For all practical purposes there is a way out. Read on.


This could be the end of the story were it not for CPAN. A package needs more than just a Build.PL (or Makefile.PL) file before it can be submitted to the CPAN. You need to add at least MANIFEST, META.yml (or META.json, or META.yaml, or ...), LICENSE, and README or some variations thereof. This can be a bit daunting so Module::Starter was written with the module-starter command line tool.

module-starter will create a skeleton of a Perl package. You can choose between Module::Build and ExtUtils::MakeMaker and set a few other options. Once created you can change the files the way you want them to be and do the actual work of writing the code and documentation that makes up your package.

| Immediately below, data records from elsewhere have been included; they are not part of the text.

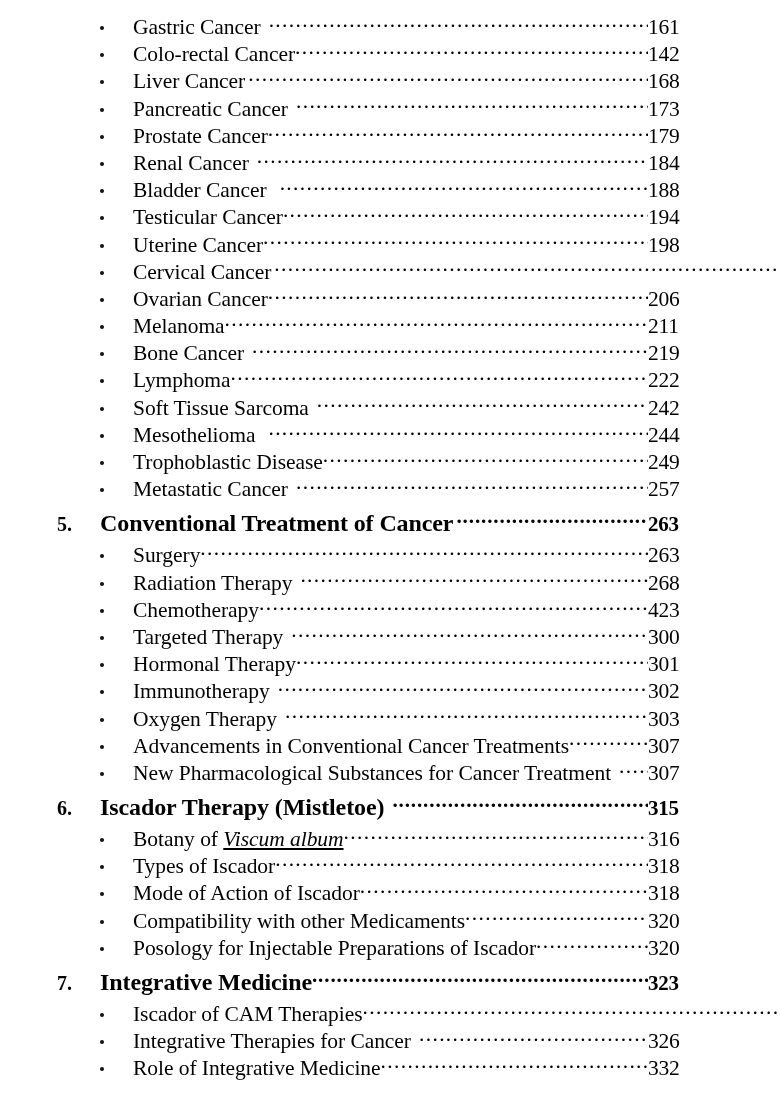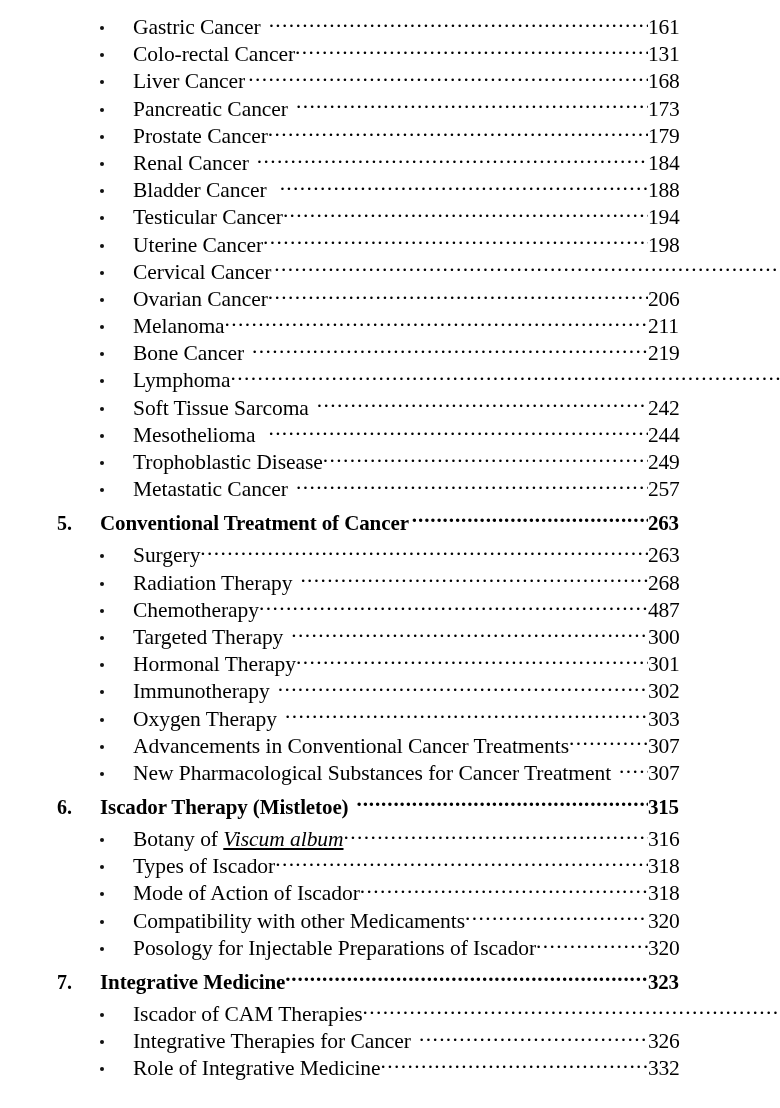--- a/index.html
+++ b/index.html
@@ -138,7 +138,7 @@
       <span class="marker"><span class="bullet-dot"></span></span>
       <span class="title gap-0">Colo-rectal Cancer</span>
       <span class="leader"></span>
-      <span class="page">131</span>
+      <span class="page">142</span>
     </div>
     <div class="row sub">
       <span class="marker"><span class="bullet-dot"></span></span>

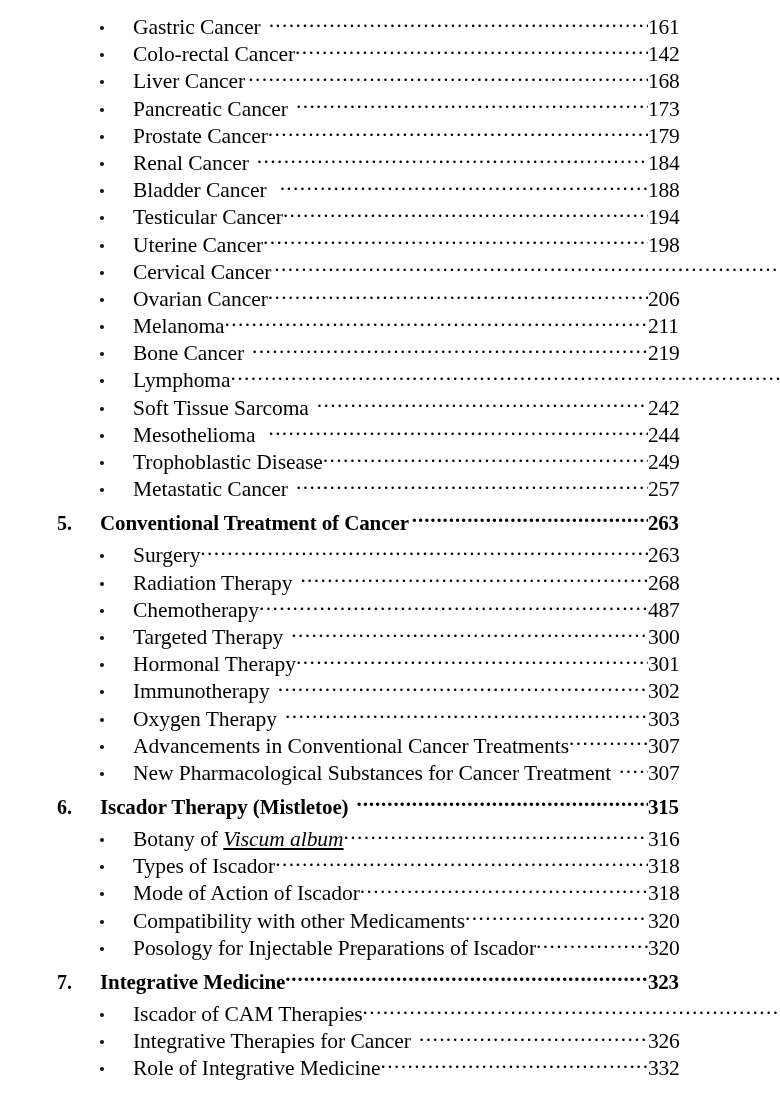--- a/index.html
+++ b/index.html
@@ -209,6 +209,7 @@
       <span class="marker"><span class="bullet-dot"></span></span>
       <span class="title gap-0">Lymphoma</span>
       <span class="leader"></span>
+      <span class="page">222</span>
     </div>
     <div class="row sub">
       <span class="marker"><span class="bullet-dot"></span></span>

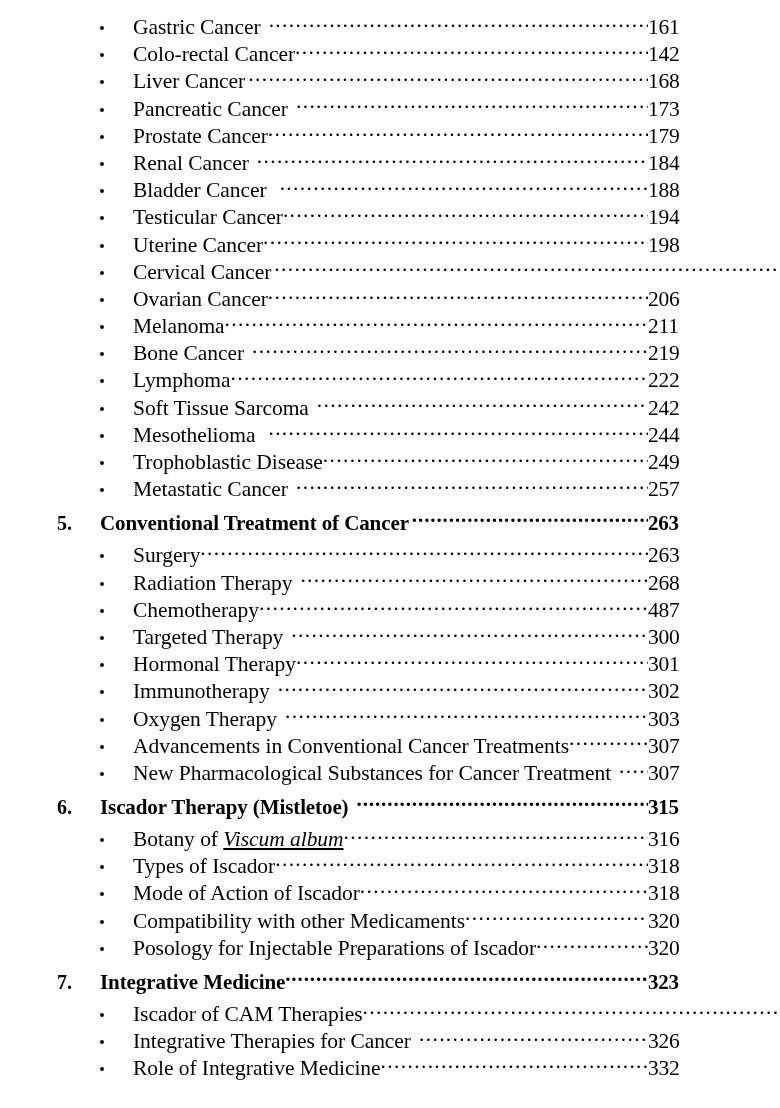--- a/index.html
+++ b/index.html
@@ -65,7 +65,7 @@
     font-weight: bold;
   }
   .chap .title {
-    font-size: 21px;
+    font-size: 24px;
     font-weight: bold;
     letter-spacing: -0.1px;
     padding-left: 0px;

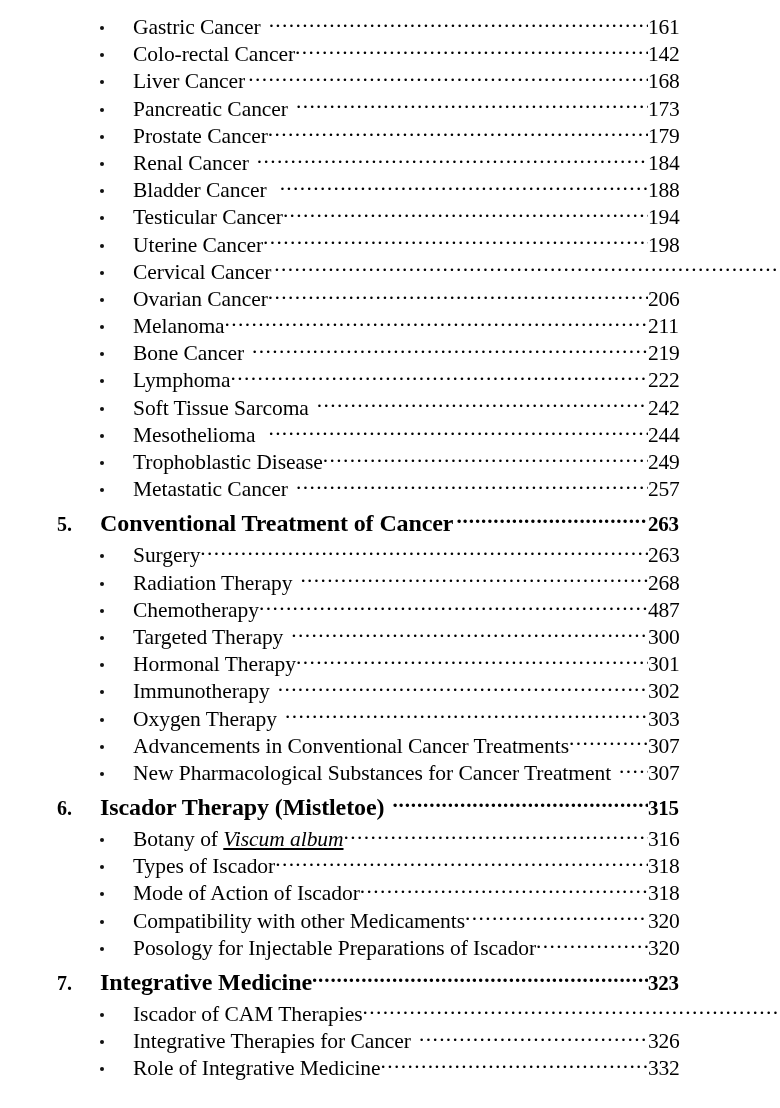--- a/index.html
+++ b/index.html
@@ -257,7 +257,7 @@
       <span class="marker"><span class="bullet-dot"></span></span>
       <span class="title gap-0">Chemotherapy</span>
       <span class="leader"></span>
-      <span class="page">487</span>
+      <span class="page">423</span>
     </div>
     <div class="row sub">
       <span class="marker"><span class="bullet-dot"></span></span>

Module::Starter does in now way obsolete either ExtUtils::MakeMaker or Module::Build but rather gives you a head start to use it properly for CPAN conforming Perl packages. Plus, it allows you to choose which one to use when you start the project.

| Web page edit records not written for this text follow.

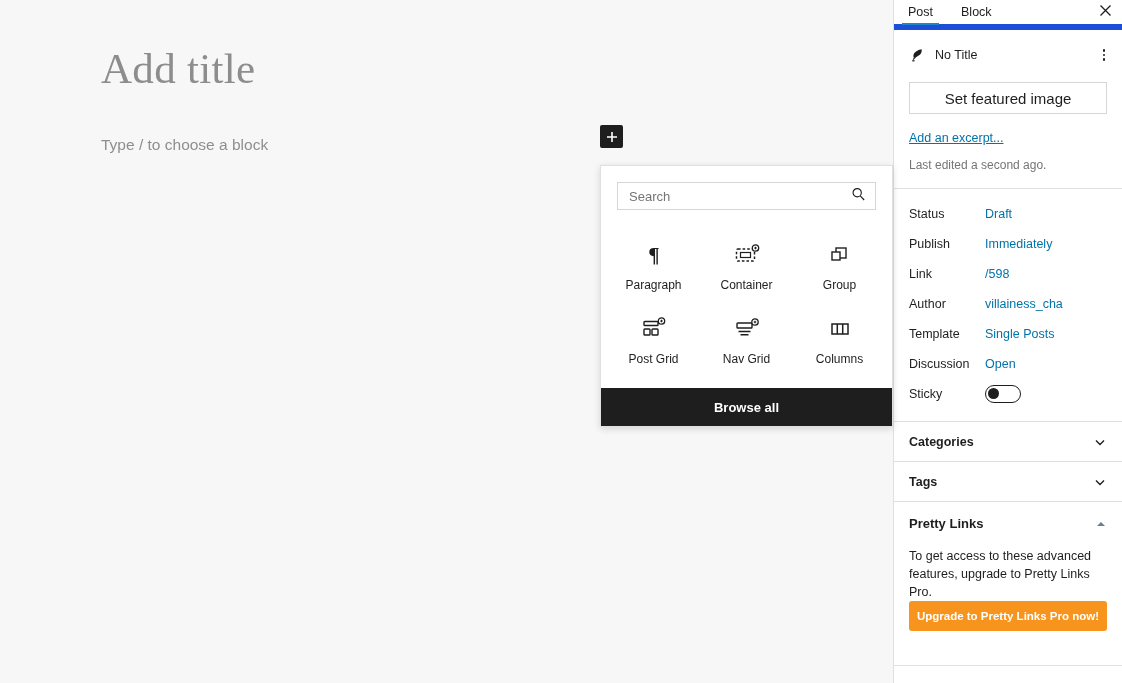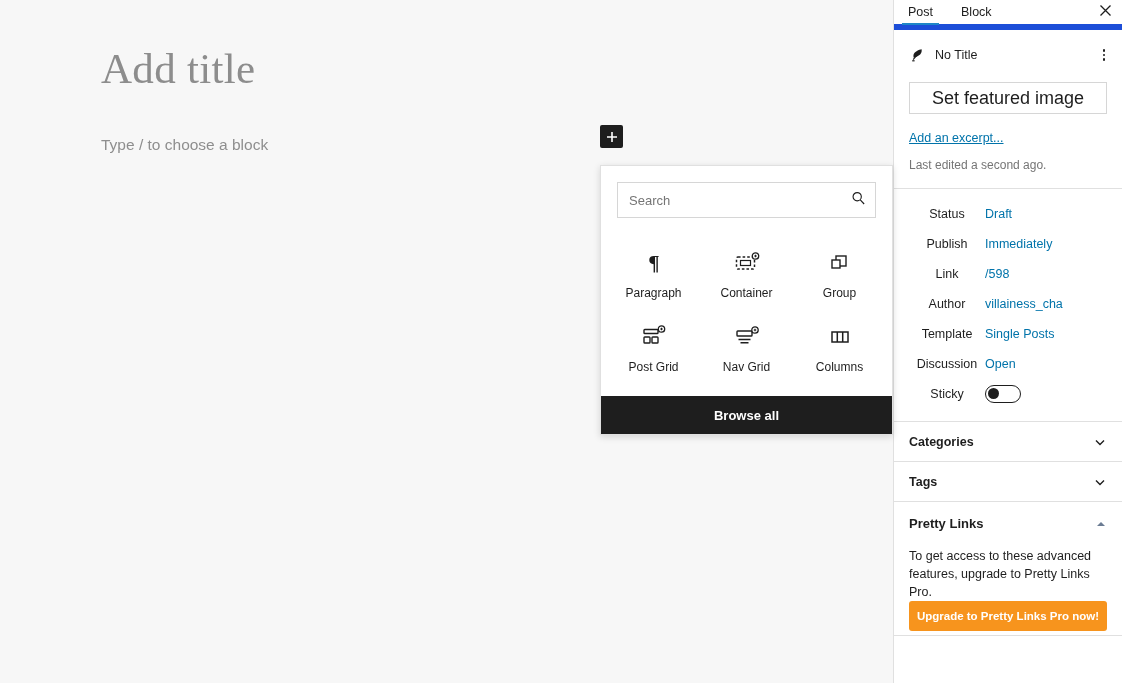--- a/index.html
+++ b/index.html
@@ -129,7 +129,7 @@
     margin-top: 16px; height: 32px; width: 100%;
     border: 1px solid #d6d6d6; background: #fff;
     font-family: "Liberation Sans", sans-serif;
-    font-size: 18px; color: #1e1e1e; cursor: pointer;
+    font-size: 15px; color: #1e1e1e; cursor: pointer;
   }
   .excerpt-link {
     display: inline-block; margin-top: 17px;

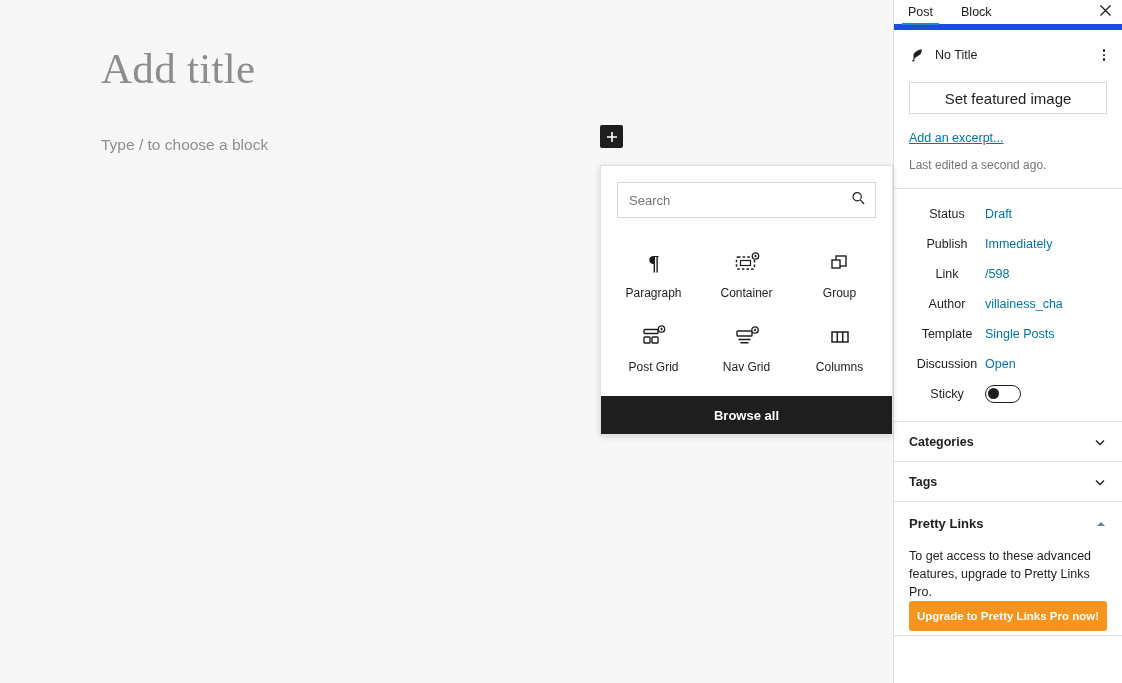--- a/index.html
+++ b/index.html
@@ -51,7 +51,7 @@
   .ins-search-wrap { padding: 16px 16px 10px 16px; }
   .ins-search {
     position: relative;
-    height: 36px;
+    height: 28px;
     border: 1px solid #d6d6d6;
     background: #fff;
     display: flex; align-items: center;

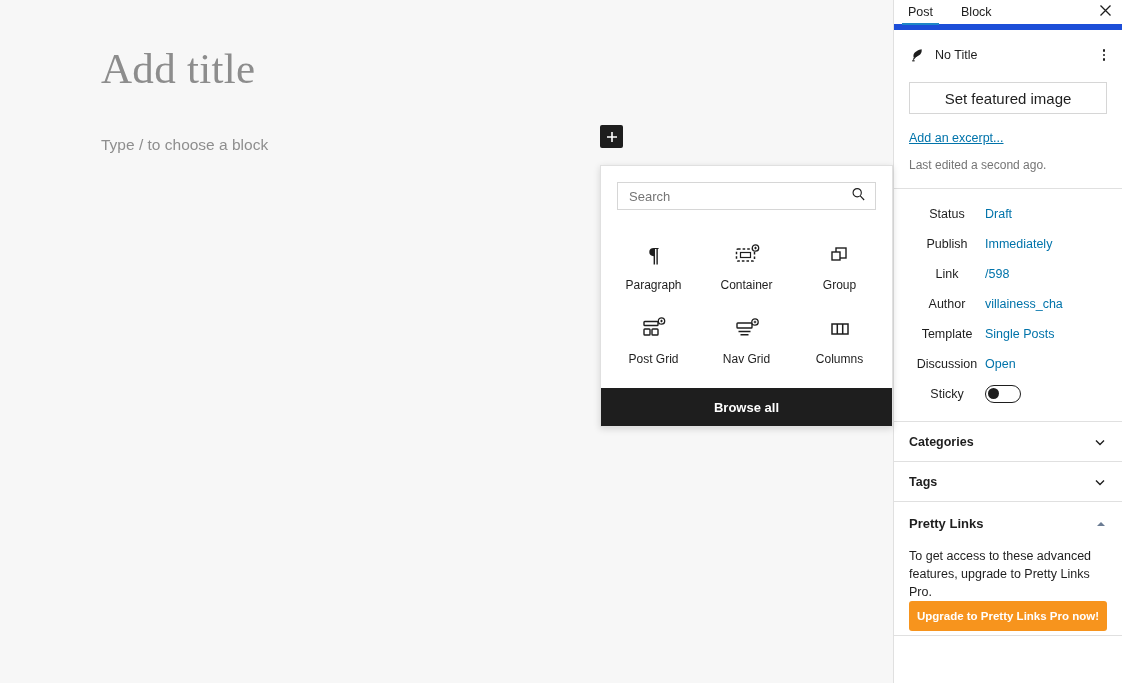--- a/index.html
+++ b/index.html
@@ -138,7 +138,7 @@
   .last-edited { margin-top: 12px; font-size: 12px; color: #757575; }
 
   .meta-list { padding: 10px 15px 12px 15px; border-bottom: 1px solid #e0e0e0; }
-  .meta-row { display: flex; align-items: center; min-height: 30px; text-align: center; }
+  .meta-row { display: flex; align-items: center; min-height: 30px; }
   .meta-k { width: 76px; font-size: 12.5px; color: #1e1e1e; flex: 0 0 76px; }
   .meta-v { font-size: 12.5px; color: #0073aa; cursor: pointer; }
   .toggle {

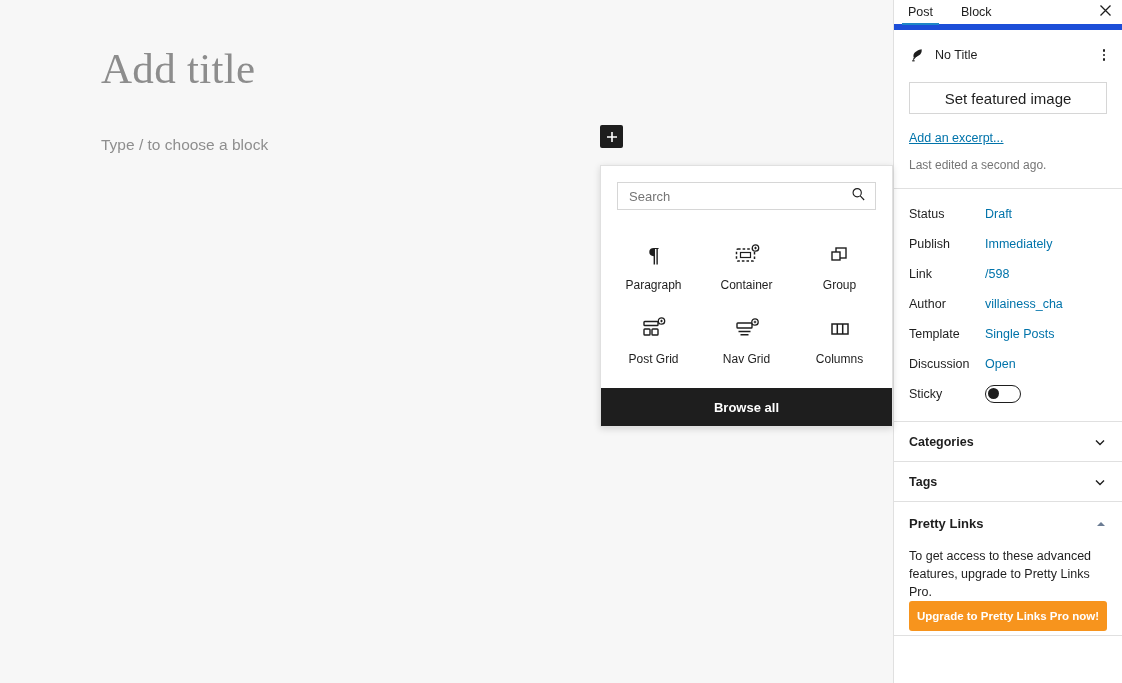--- a/index.html
+++ b/index.html
@@ -158,7 +158,7 @@
   .panel-title { font-size: 12.5px; font-weight: bold; color: #1e1e1e; }
   .panel-arrow { margin-left: auto; display: flex; align-items: center; }
 
-  .pl-panel { padding: 14px 15px 4px 15px; border-bottom: 1px solid #e0e0e0; }
+  .pl-panel { padding: 14px 15px 34px 15px; border-bottom: 1px solid #e0e0e0; }
   .pl-head { display: flex; align-items: flex-start; }
   .pl-title { font-size: 13px; font-weight: bold; color: #1e1e1e; }
   .pl-arrow { margin-left: auto; }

While module-starter gives you a nice skeleton for your package you still need to maintain consistency and update all the boilerplate over the lifetime of your package. This is where Dist::Zilla shines. It collects all the relevant information in a file called dist.ini and puts the documentation close to where it belongs (e.g., as POD text inside Perl code or in designated .pod files). The goal is to avoid redundancies whenever possible and it is impressive how far that can go. If you need to update a piece of information (e.g., a version number) you edit it in exactly one place and the rest is generated by Dist::Zilla.

The typical workflow for, say, an internally used module Foo::Bar at version 1.4 becomes like this:

dzil build
cd Foo-Bar-1.4
perl Build.PL
./Build test
./Build install

Or if you want to submit to CPAN you will use the .tar.gz file generated by dzil build directly or even use dzil to upload to CPAN automatically.

All of the files dzil generates are put in a target directory and none of your source files are changed by dzil. This allows you to keep generated files strictly separate from the files you edit. It also enables consistent builds. dzil build will allways generate all boilerplate and keep the distribution of your package consistent.

Dist::Zilla supports both Module::Build and ExtUtils::MakeMaker as backends. So you continue to profit from the work that went into them and avoid the burden of updating all the boilerplate. It also allows you switch between ExtUtils::MakeMaker and Module::Build by substituting one plugin for the other. See, you can have it both ways :-)

For most typical projects Dist::Zilla is the ideal package maintenance tool. Once your project becomes more complex you may encounter some limitations. You can then either dig into the internals of ExtUtils::MakeMaker or write your own Dist::Zilla::Plugin::. Writing your own plugin may well turn out to be the better choice.